“So I walked back to my room and collapsed on the bottom bunk, thinking that if people were rain, I was drizzle and she was a hurricane.”
It’s 2014, a 16-year-old Youmna reads these words for the first time, and her mind is blown.
Alaska Young, from Looking for Alaska, is played by the beautiful Kaya Scodelario in her mind, blowing out cigarette smoke, talking about the endless labyrinth of suffering, and wanting to die.
Alaska Young smells of vanilla, and cigarettes, with curves in all the right places. She’s carefree, she’s mysterious, she’s promiscuous. She’s a John Green fantasy Youmna wants to embody.
Fast-forward to 2019, a 21-year-old Youmna wants to kick her 16 year-old self in the face.
This summer, finding no solace in the myriad of new books I purchased at my local library, I decided to read John Green’s critically acclaimed novel, for the umpteenth time. I remember it as my favourite book during my formative high school years. That, and The Great Gatsby (more on that in next week’s column). Let’s just say, a lot of disillusionment happened during these past couple of months.

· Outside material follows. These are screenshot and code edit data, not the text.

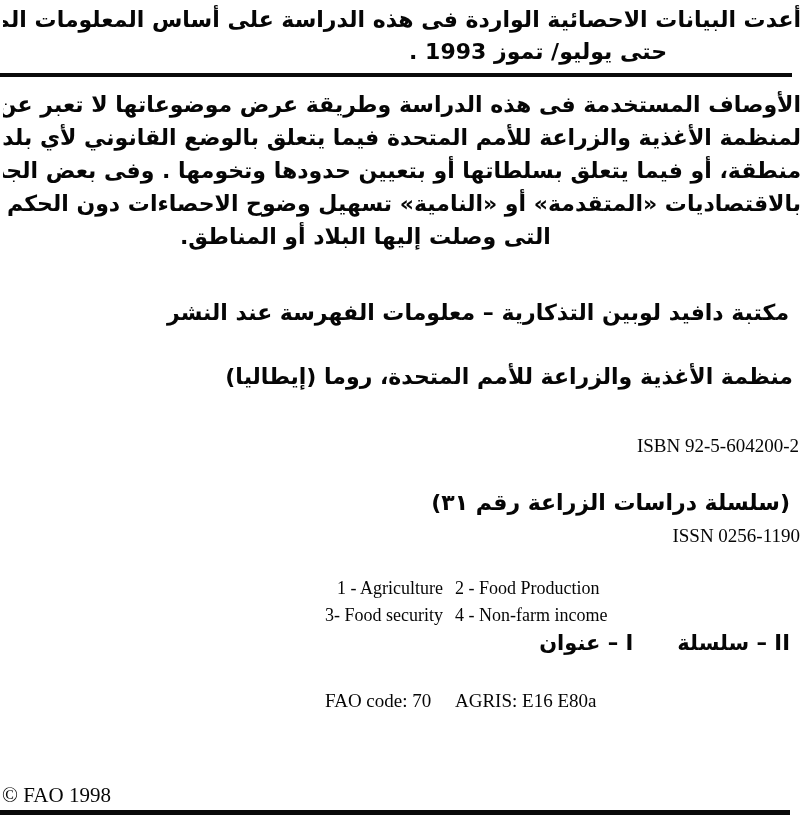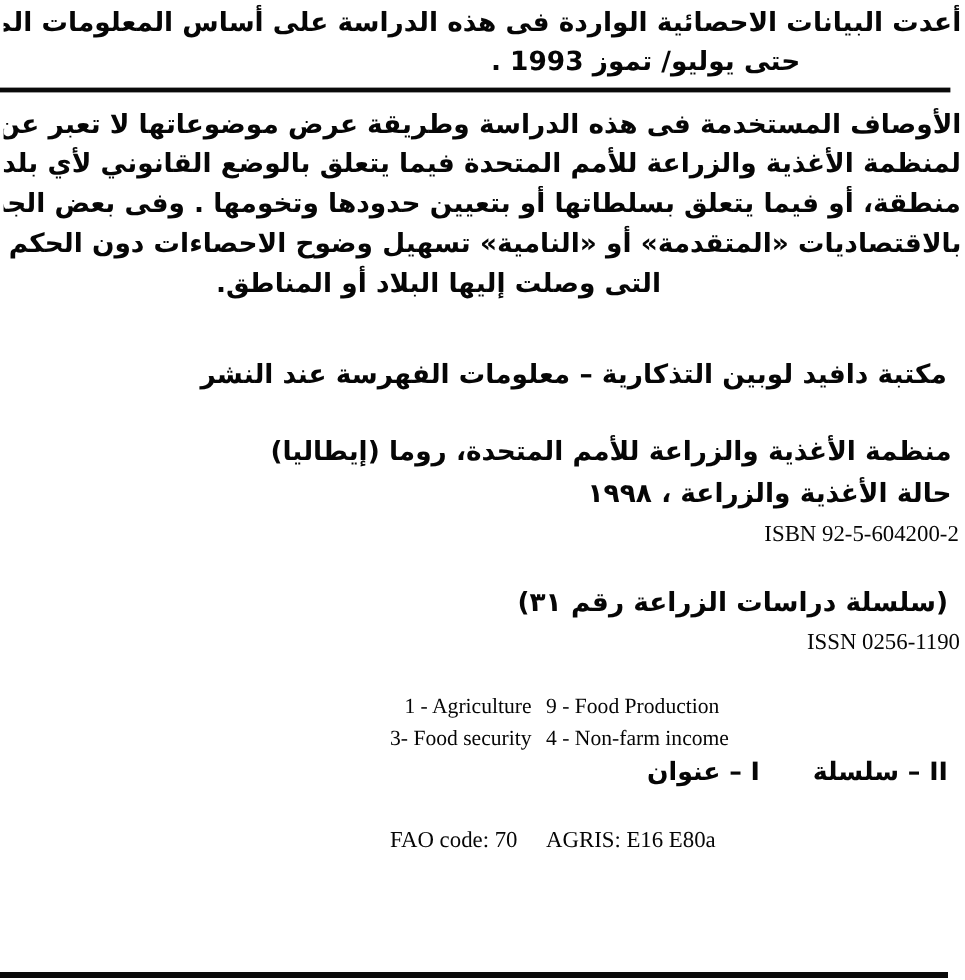--- a/index.html
+++ b/index.html
@@ -104,7 +104,6 @@
   <div class="ar-line" style="top: 297px; right: 15px;">مكتبة دافيد لوبين التذكارية – معلومات الفهرسة عند النشر</div>
 
   <div class="ar-line" style="top: 361px; right: 11px;">منظمة الأغذية والزراعة للأمم المتحدة، روما (إيطاليا)</div>
-  <div class="ar-line" style="top: 396px; right: 11px;">حالة الأغذية والزراعة ، ١٩٩٨</div>
   <div class="latin" style="top: 434px; right: 5px;">ISBN 92-5-604200-2</div>
 
   <div class="ar-line" style="top: 487px; right: 14px;">(سلسلة دراسات الزراعة رقم ٣١)</div>

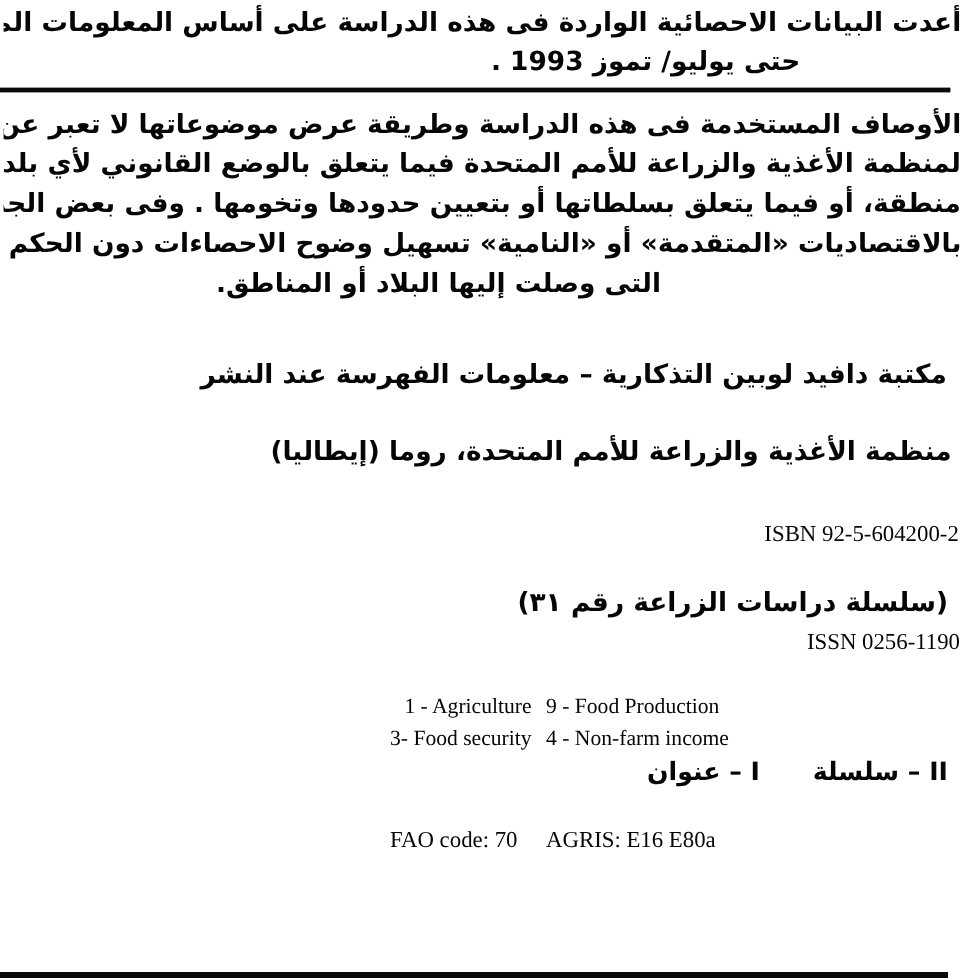--- a/index.html
+++ b/index.html
@@ -111,7 +111,7 @@
 
   <div class="index-row" style="top: 576px; text-align: center;">
     <span class="col1">1 - Agriculture</span>
-    <span>9 - Food Production</span>
+    <span>2 - Food Production</span>
   </div>
   <div class="index-row" style="top: 603px;">
     <span class="col1">3- Food security</span>

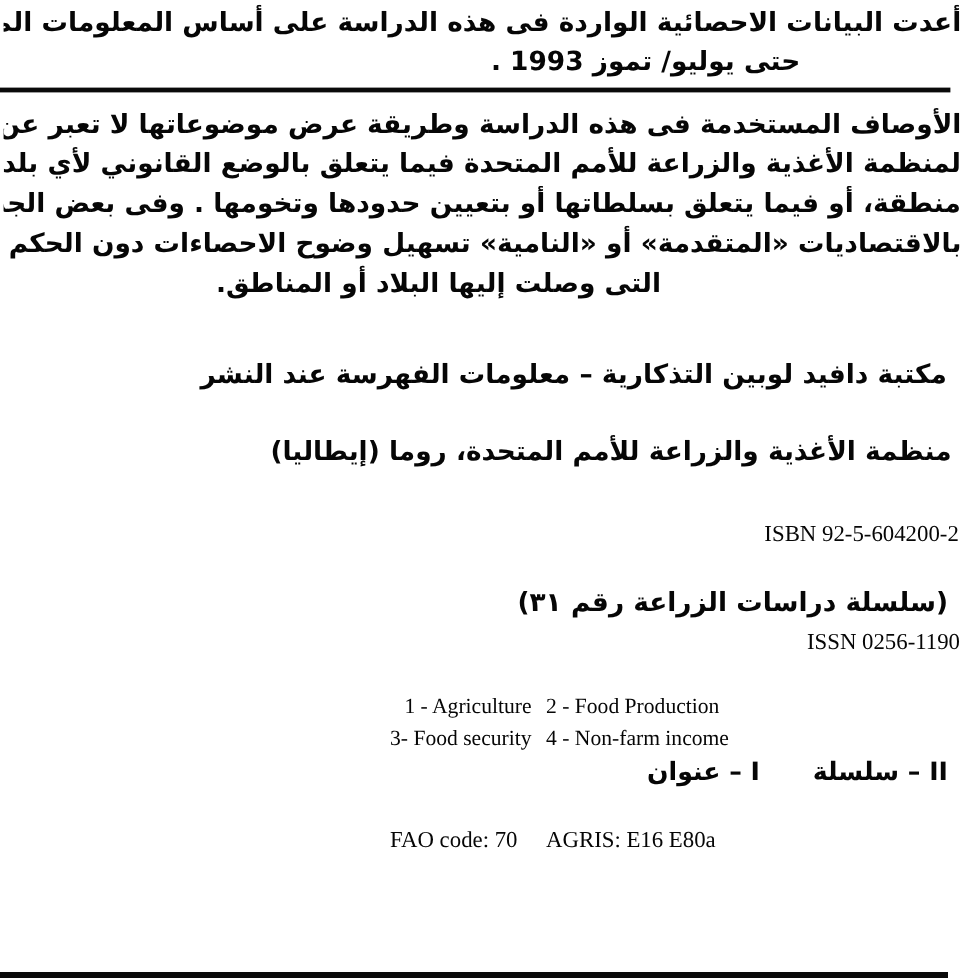--- a/index.html
+++ b/index.html
@@ -128,6 +128,7 @@
     <span>AGRIS: E16 E80a</span>
   </div>
 
+  <div class="copyright">© FAO 1998</div>
   <div class="rule" style="top: 810px; width: 790px; height: 5px;"></div>
 
 </div>

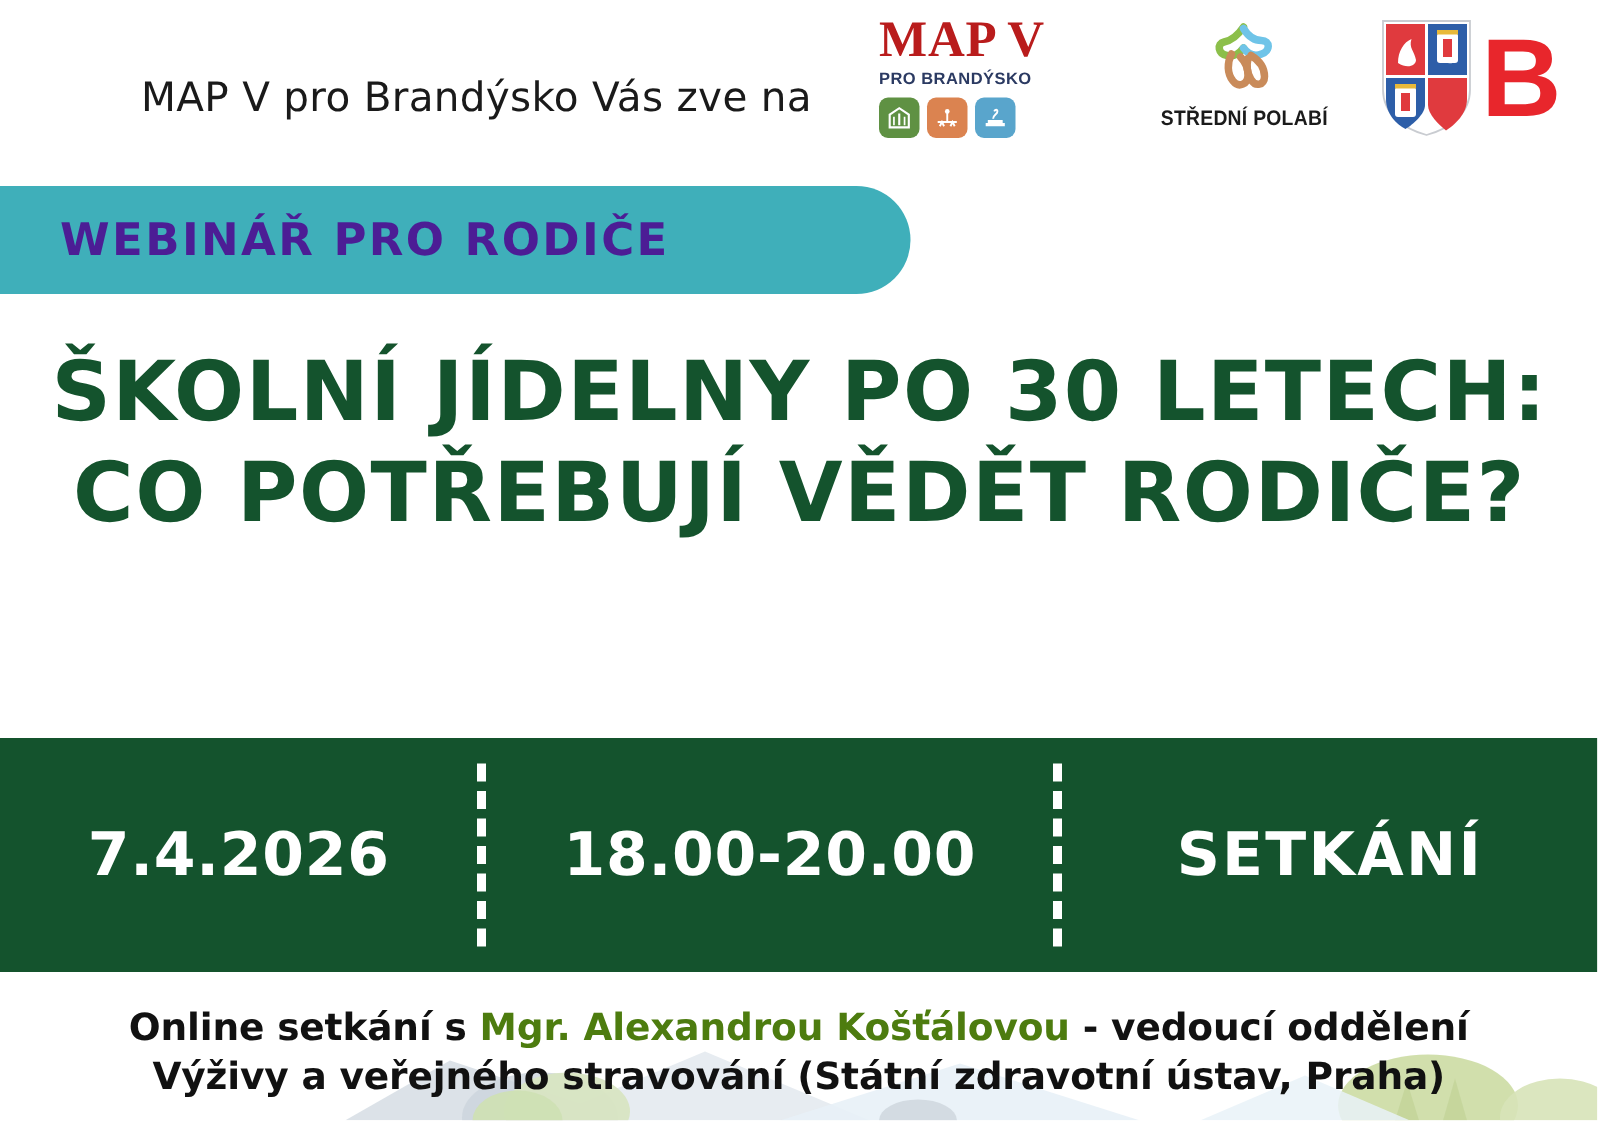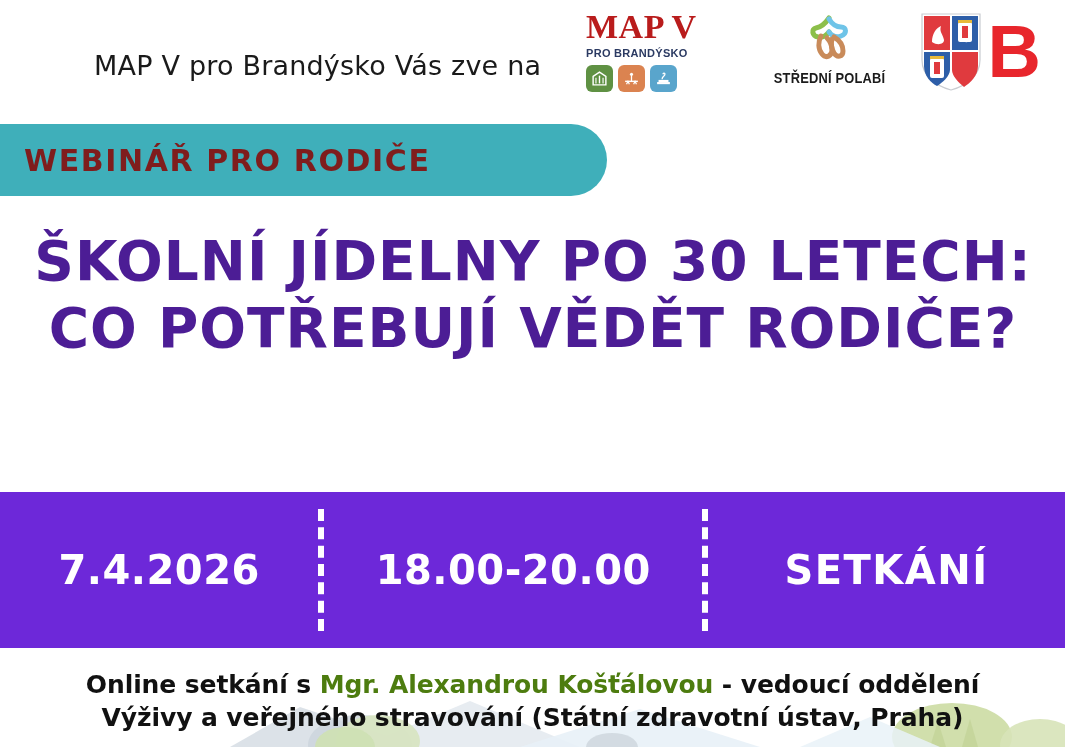--- a/index.html
+++ b/index.html
@@ -156,9 +156,9 @@
     font-family: "DejaVu Sans", sans-serif;
     font-size: 30px;
     font-weight: 700;
-    color: #7f1d1d;
+    color: #4c1d95;
     letter-spacing: 1.6px;
-    margin-left: 24px;
+    margin-left: 40px;
     white-space: nowrap;
   }
 

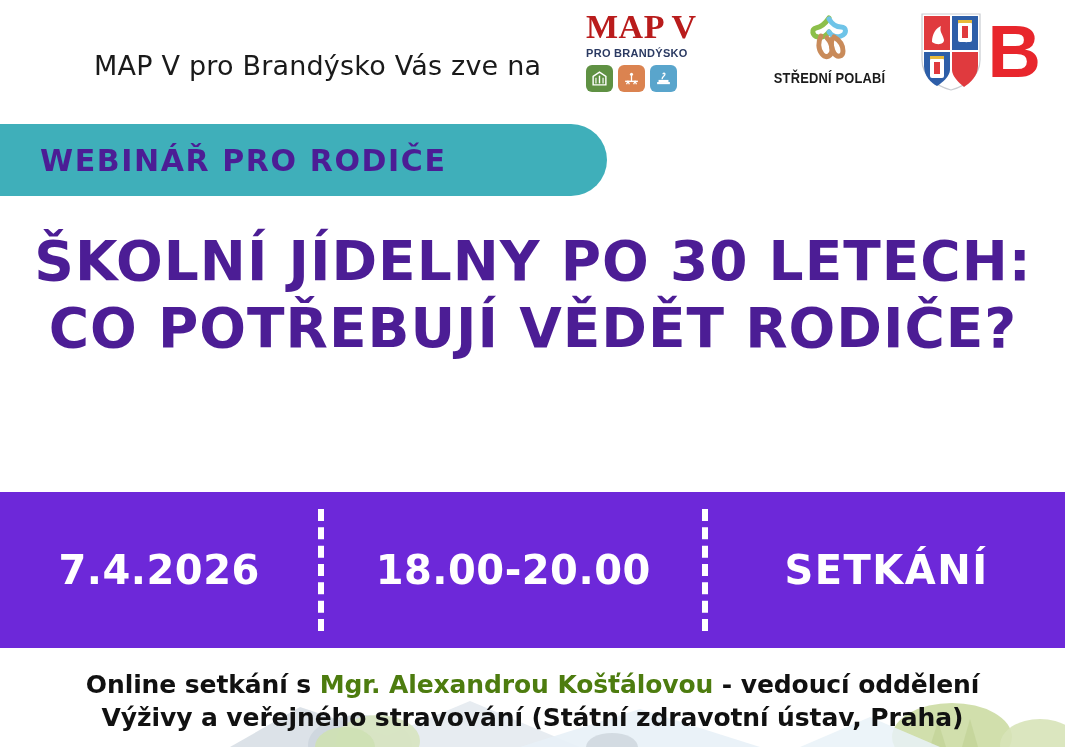--- a/index.html
+++ b/index.html
@@ -172,7 +172,7 @@
     font-family: "DejaVu Sans", sans-serif;
     font-size: 55px;
     font-weight: 700;
-    color: #4c1d95;
+    color: #14532d;
     line-height: 1.22;
     letter-spacing: 1.0px;
     z-index: 3;

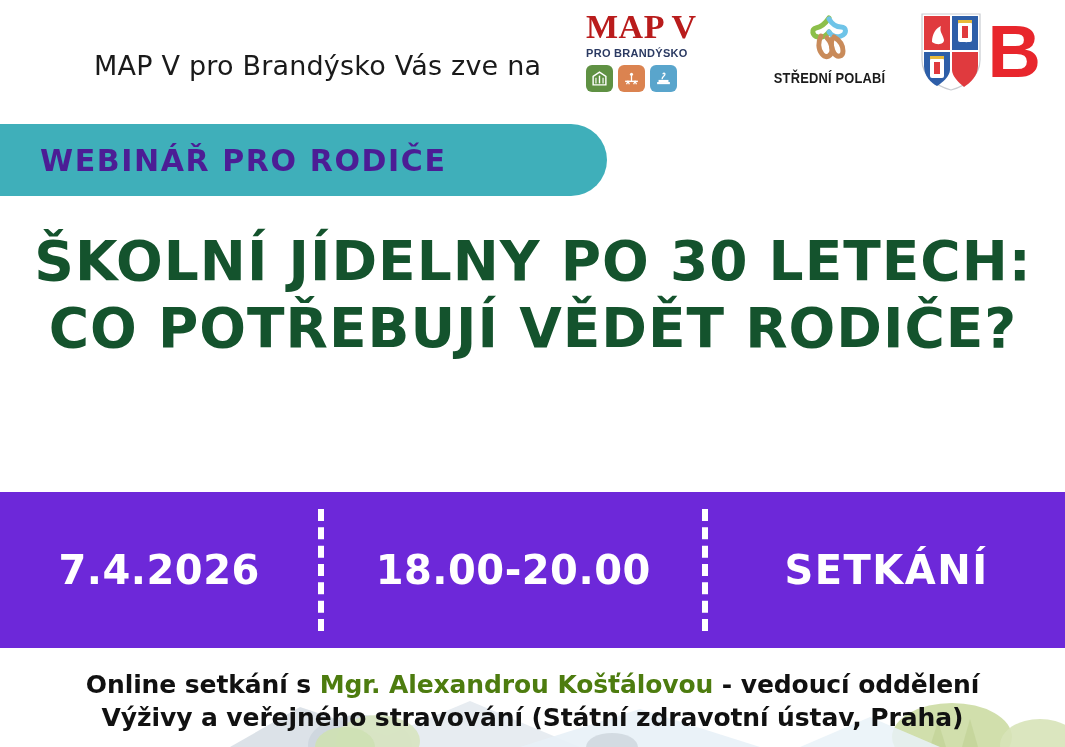--- a/index.html
+++ b/index.html
@@ -185,7 +185,7 @@
     top: 492px;
     width: 1065px;
     height: 156px;
-    background: #6d28d9;
+    background: #14532d;
     z-index: 3;
     display: flex;
     align-items: stretch;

As I read through what I once believed to be an enigmatic novel, I slowly but surely felt my face form into a rictus at every word, every description, every one of Green’s attempts to paint Alaska as this ethereal creature men lust over and who women forever wish to be. What made my experience worse was recalling how I fell for it the first time, and remained under that spell – until now.
The problem with characters like Alaska Young is the romanticization of depression, toxic behaviour and, ultimately, suicide. One of Alaska’s most famous lines is: “Y’all smoke to enjoy it. I smoke to die.” Spoiler alert, she receives a phone call while she’s drunk that stirs up hysteria, she hops into her car and ends up driving herself into a tree. Alaska ends up dead, and other characters in the book wonder if she killed herself on purpose.
In spite of it all, I ate up Green’s novel word for word. And I’m assuming a large number of teenage girls did as well. Witnessing the protagonist slowly falling in love with Alaska Young and idolizing this “hurricane” of a person has done wonders for my self-esteem, I’ll tell you that.
Green’s novels were quite prominent in my teenage years, and yet now I somehow wish they weren’t. Green did a great job at giving male misfits a voice in the world, but in the process, he felt the need to continue the broken-mysterious-woman narrative we are still trying to grow out of.